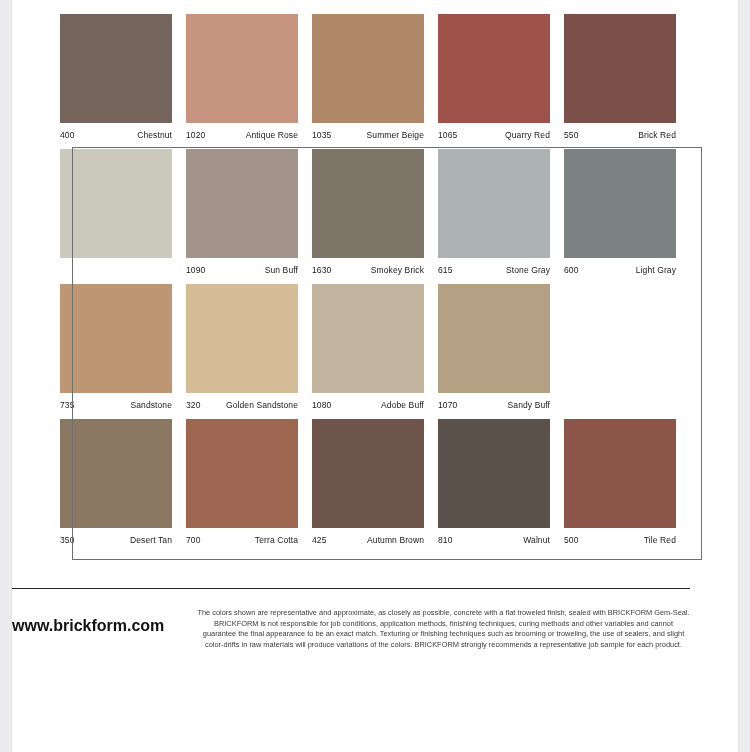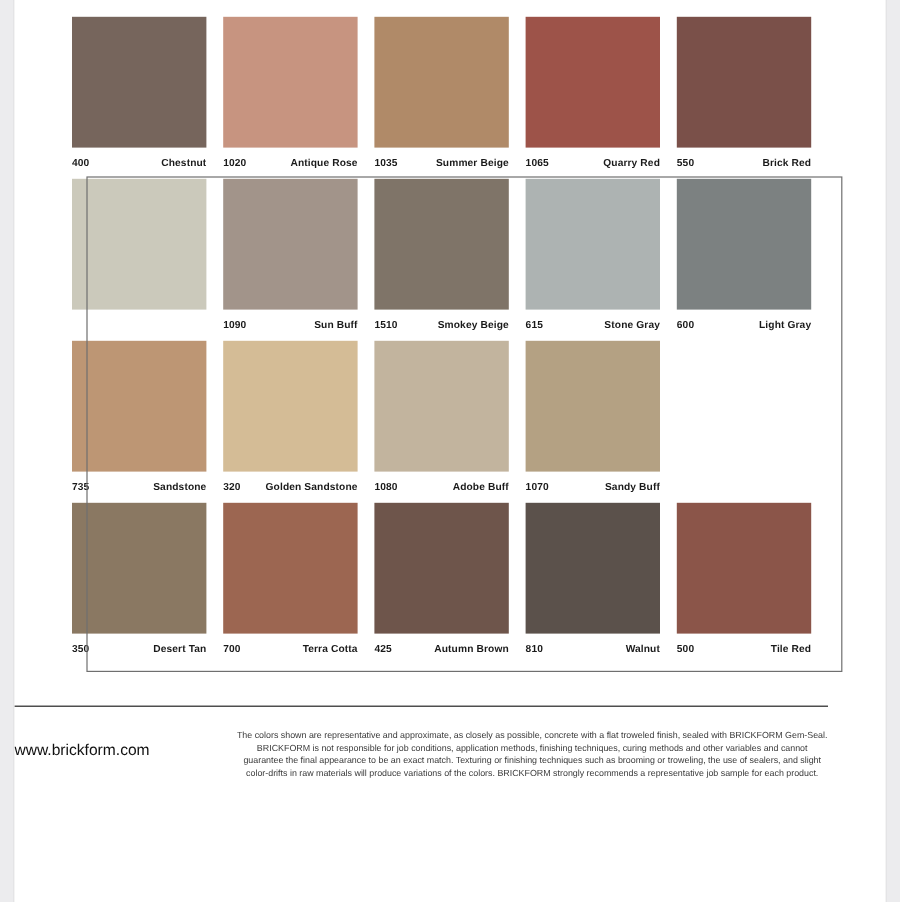--- a/index.html
+++ b/index.html
@@ -58,7 +58,7 @@
     padding-top: 7px;
     padding-bottom: 9px;
     font-size: 8.5px;
-    font-weight: bold;
+    font-weight: normal;
     color: #1a1a1a;
     letter-spacing: 0.1px;
     gap: 12px;

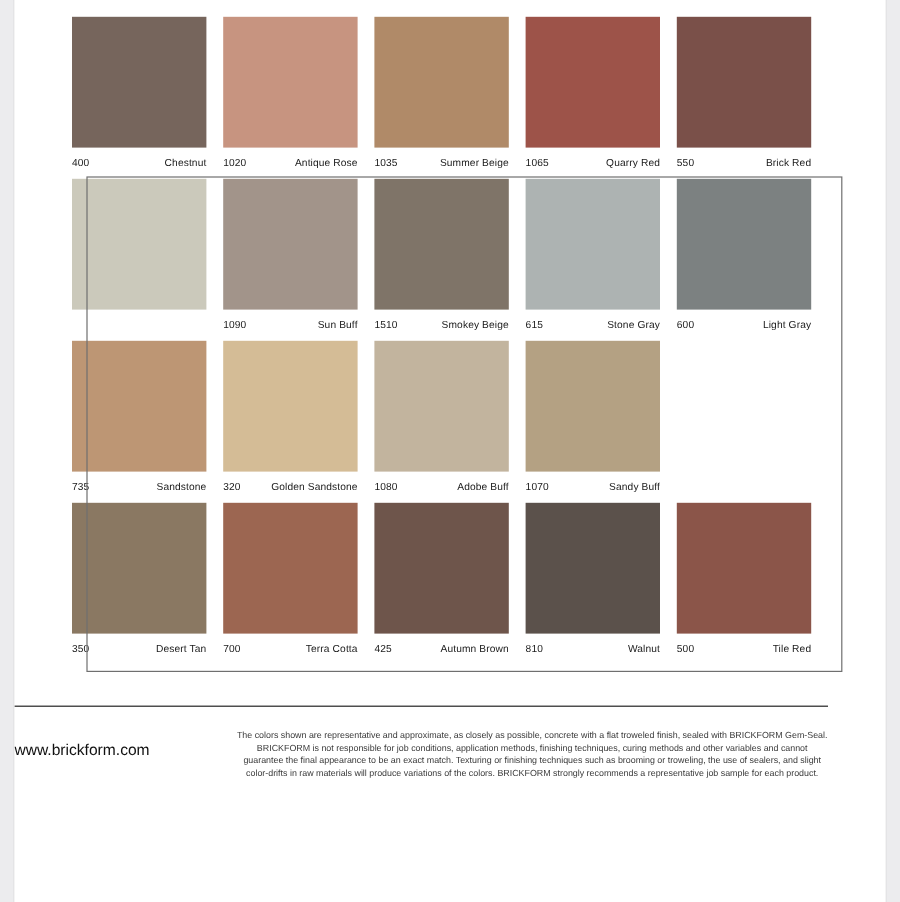--- a/index.html
+++ b/index.html
@@ -169,7 +169,7 @@
         <div class="swatch-cell">
           <div class="swatch-chip" style="background: rgb(127, 116, 104);"></div>
           <div class="swatch-caption">
-            <span class="swatch-code">1510</span>
+            <span class="swatch-code">1630</span>
             <span class="swatch-name">Smokey Beige</span>
           </div>
         </div>

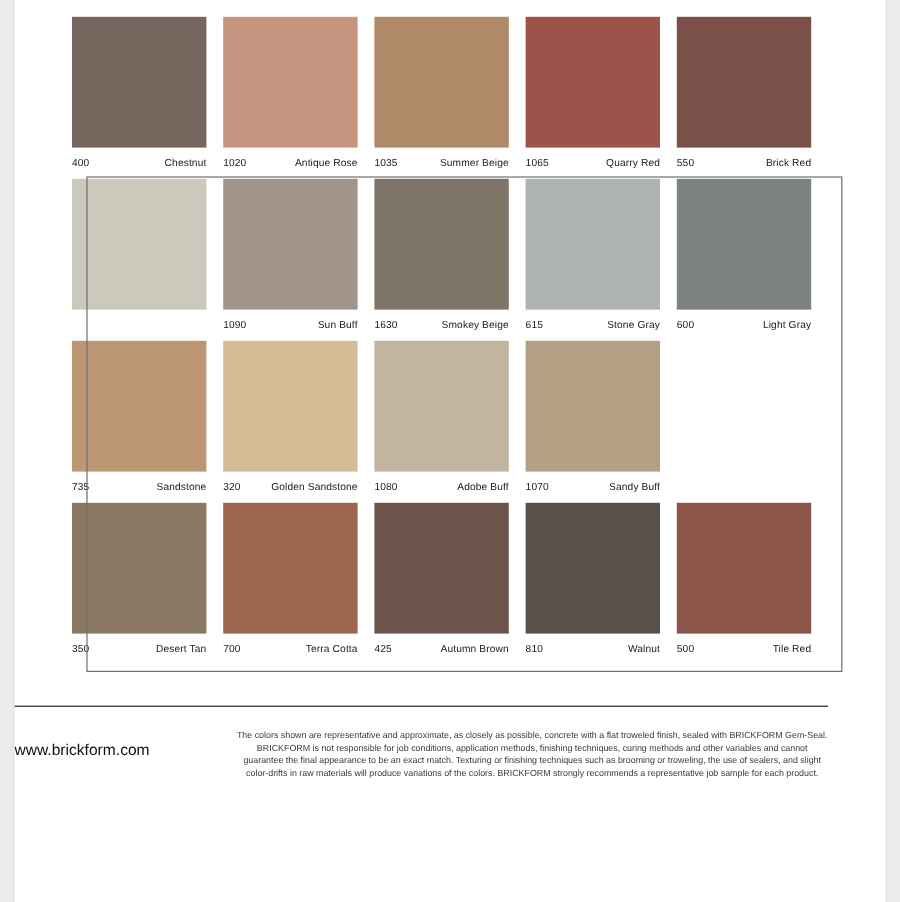--- a/index.html
+++ b/index.html
@@ -170,7 +170,7 @@
           <div class="swatch-chip" style="background: rgb(127, 116, 104);"></div>
           <div class="swatch-caption">
             <span class="swatch-code">1630</span>
-            <span class="swatch-name">Smokey Beige</span>
+            <span class="swatch-name">Smokey Brick</span>
           </div>
         </div>
         <div class="swatch-cell">

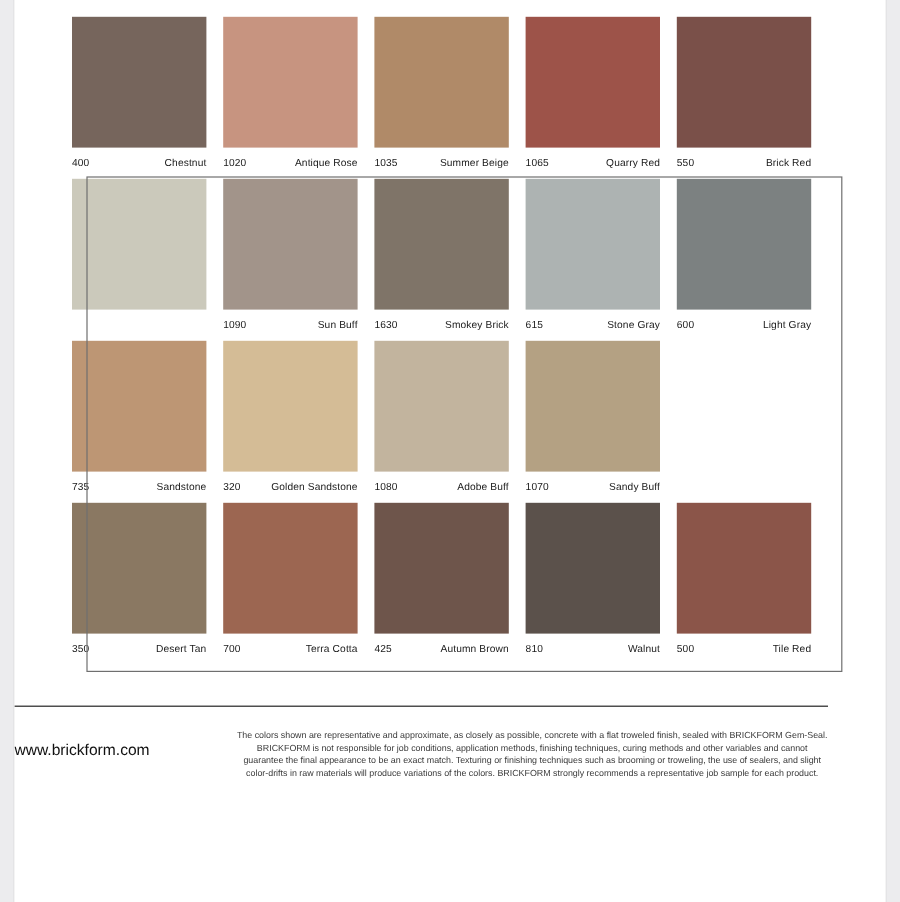--- a/index.html
+++ b/index.html
@@ -97,8 +97,8 @@
   .footer-url {
     width: 185px;
     box-sizing: border-box;
-    font-size: 13px;
-    font-weight: normal;
+    font-size: 16px;
+    font-weight: bold;
     color: #111111;
     padding-top: 9px;
     white-space: nowrap;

··········

> [Exercise requirements] The material above must be printed exactly, with its pictures left out.

> [Written answer]
--- a/index.html
+++ b/index.html
@@ -58,7 +58,7 @@
     padding-top: 7px;
     padding-bottom: 9px;
     font-size: 8.5px;
-    font-weight: bold;
+    font-weight: normal;
     color: #1a1a1a;
     letter-spacing: 0.1px;
     gap: 12px;

--- a/index.html
+++ b/index.html
@@ -169,7 +169,7 @@
         <div class="swatch-cell">
           <div class="swatch-chip" style="background: rgb(127, 116, 104);"></div>
           <div class="swatch-caption">
-            <span class="swatch-code">1510</span>
+            <span class="swatch-code">1630</span>
             <span class="swatch-name">Smokey Beige</span>
           </div>
         </div>

--- a/index.html
+++ b/index.html
@@ -170,7 +170,7 @@
           <div class="swatch-chip" style="background: rgb(127, 116, 104);"></div>
           <div class="swatch-caption">
             <span class="swatch-code">1630</span>
-            <span class="swatch-name">Smokey Beige</span>
+            <span class="swatch-name">Smokey Brick</span>
           </div>
         </div>
         <div class="swatch-cell">

--- a/index.html
+++ b/index.html
@@ -97,8 +97,8 @@
   .footer-url {
     width: 185px;
     box-sizing: border-box;
-    font-size: 13px;
-    font-weight: normal;
+    font-size: 16px;
+    font-weight: bold;
     color: #111111;
     padding-top: 9px;
     white-space: nowrap;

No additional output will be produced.